Caring for Country continues with funding

FIRE PREVENTION: First Nations Elder Uncle Doug Nicholls with Burrandies Aboriginal Corporations Wirkeri Fire Abatement Project vehicle. Picture: SUPPLIED

Charlotte Varcoe

THE integration of First Nations knowledge and practices will be put into practice by Burrandies Aboriginal Corporation after it secured two grants to help with fire management.

The corporation received about $500,000 of funding from two grant applications to help with future fire prevention programs.

One program will be a pilot initiative and facilitate the coming together of processes and assessments used by various agencies.

It will develop a Limestone Coast Roadside Management Strategy with a focus on First Nations knowledge and practices.

The second grant will allow Burrandies to purchase a truck or vehicles to assist with fire management including a loader mulcher.

Burrandies Aboriginal Corporation acting chief executive Tara Bonney said the mulcher would allow for long term Caring for Country activities including weed minimisation removal.

“If we are doing woody weed removal, which is the removal of trees, staff currently go in with hand saws and dabbing,” Ms Bonney said.

“The areas are sometimes too dense and it would take hundreds of man hours so if we can go in with a load mulcher it would mulch it all down which means staff can go through and dab whatever springs back.”

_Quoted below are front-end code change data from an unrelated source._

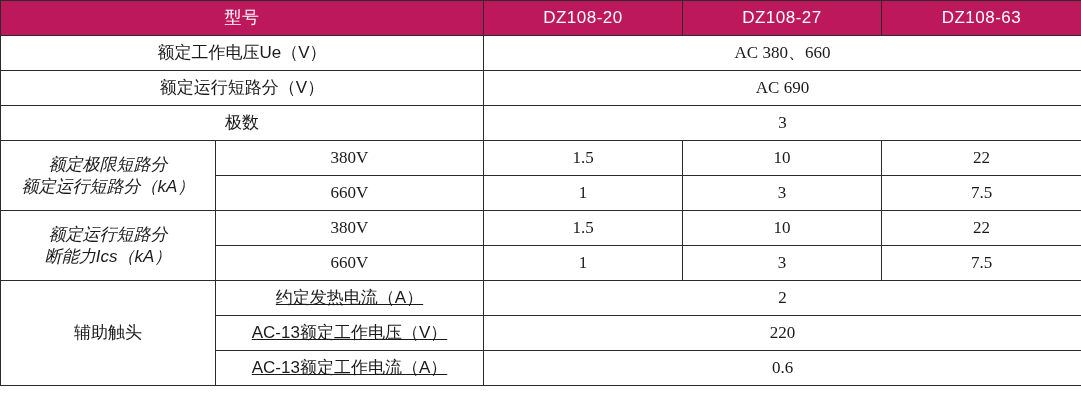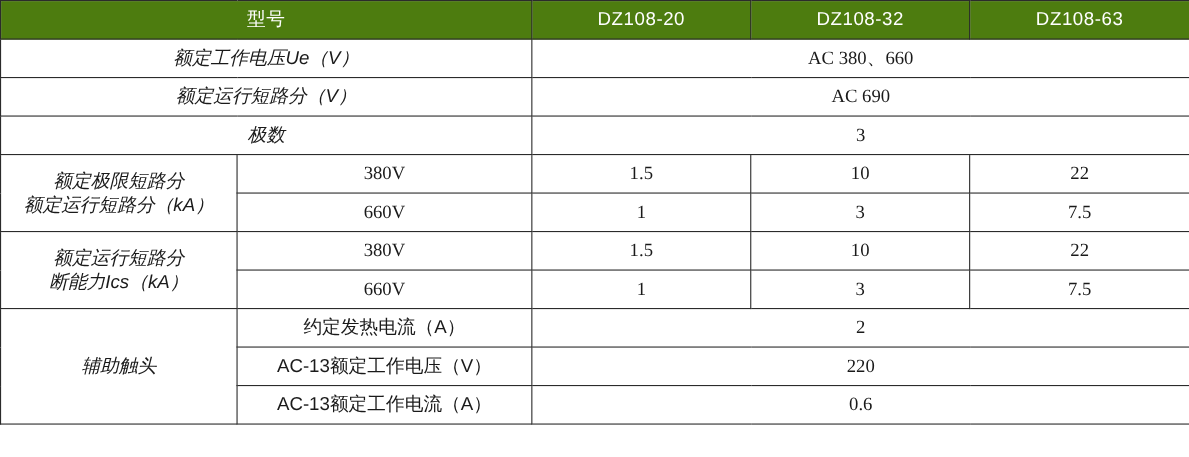--- a/index.html
+++ b/index.html
@@ -22,42 +22,42 @@
     border: 1px solid #2b2b2b;
     text-align: center;
     vertical-align: middle;
     font-weight: normal;
     font-size: 17px;
     padding: 0;
     height: 34px;
     line-height: 1.25;
   }
   .hdr {
-    background: #4d7c0f;
+    background: #be185d;
     color: #ffffff;
     font-size: 17px;
     letter-spacing: 0.5px;
   }
   .hdr-model {
     font-size: 18px;
   }
   .label-cell {
     font-size: 17px;
-    font-style: italic;
   }
   .label-tall {
     font-size: 17px;
     line-height: 1.55;
   }
   .val {
     font-family: Liberation Serif, serif;
     font-size: 17px;
   }
   .mixed {
     font-size: 17px;
+    text-decoration: underline;
   }
   .two-line {
     padding: 0 6px;
     font-style: italic;
   }
 </style>
 </head>
 <body>
 
 <table class="spec-table">
@@ -65,21 +65,21 @@
     <col style="width:215px">
     <col style="width:268px">
     <col style="width:199px">
     <col style="width:199px">
     <col style="width:200px">
   </colgroup>
   <tbody>
     <tr>
       <th class="hdr hdr-model" colspan="2">型号</th>
       <th class="hdr">DZ108-20</th>
-      <th class="hdr">DZ108-32</th>
+      <th class="hdr">DZ108-27</th>
       <th class="hdr">DZ108-63</th>
     </tr>
 
     <tr>
       <td class="label-cell" colspan="2">额定工作电压Ue（V）</td>
       <td class="val" colspan="3">AC 380、660</td>
     </tr>
 
     <tr>
       <td class="label-cell" colspan="2">额定运行短路分（V）</td>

She said having the mulcher was a “more viable option” for places such as forestry and private forestry industries and allowed staff to conduct a job in one day rather than over a long period of time.

Ms Bonney said there was also the possibility of purchasing a small truck which a water loader could be put onto to use alongside the Country Fire Service (CFS) yet was dependent on further conversations with businesses.

“The second grant is really exciting and although it is smaller there is a lot more promise to it,” she said.

“The whole concept is to work with council and private organisations, government and non-government agencies to manage roadsides.”

She said the pilot project would look at one or two areas within each council’s region across the Limestone Coast while also giving the crew opportunities for upskilling.

“We are looking at doing fuel load assessments, asset assessments and then the crew will go out and look at what is fuel, fire load risks and asset risks,” she said.

“Councils will be choosing areas which are difficult to manage using slashing and the other things they do.”

She said the initial idea behind the project was to also implement cultural burning techniques in the long term.

“The fuel reduction will include getting rid of weeds and clearing dead wood and then we may do a cool burn,” she said.

“There have been a couple of areas in the region which have undergone cold burns on roadsides so part of this is we will be looking at how that has bounced back.

“The whole idea is that we can try and reduce weeds and get native grass instead which burns cooler.”

As well as cultural burning, Ms Bonney said the aim of the project was to protect environmental assets including financial, legal and cultural assets.

“This means making sure those areas are protected and that we have big buffer zones where we have got native species a bit like fire retardant which also does not burn as hot,” she said.

“That way it gives the opportunity to make sure staff can get in and stop the fire from spreading.”

She said the biggest challenge would be finding a fire crew and having consistent staff with the capacity to go and fight fires.

According to Ms Bonney, cultural burns – also known as cool burns – were different to prescribed burns with its goal being about protecting environmental assets as a whole and noticing the environment, where animals lived and avoiding those areas.

She said it was about “seeing everything” within the environment as important and sustaining the ecosystem.

“By burning it too hot you can cause problems later on so you need to make sure you are looking at the entire environment,” she said.

“Cultural burns also naturally have a mosaic burn which means some areas will burn completely and others will burn partially while some areas will not burn at all.

“Prescribed burns can intentionally do mosaic burns but they will go into patches rather than letting it happen naturally and with cultural burns you also give a timeline for food production and it moves slower so it gives animals more time to move away.”

Excited to start the cultural burning journey, Ms Bonney said some areas may be more difficult than others to complete the project with other works needing to be done beforehand.

“There are going to be some areas that are going to be ready to have a cultural burn go through,” she said.

“We will also be linking in some of our soil science so we will be able to show farmers and private industries that by using cultural burning the soil is going to improve as well as the carbon capture.”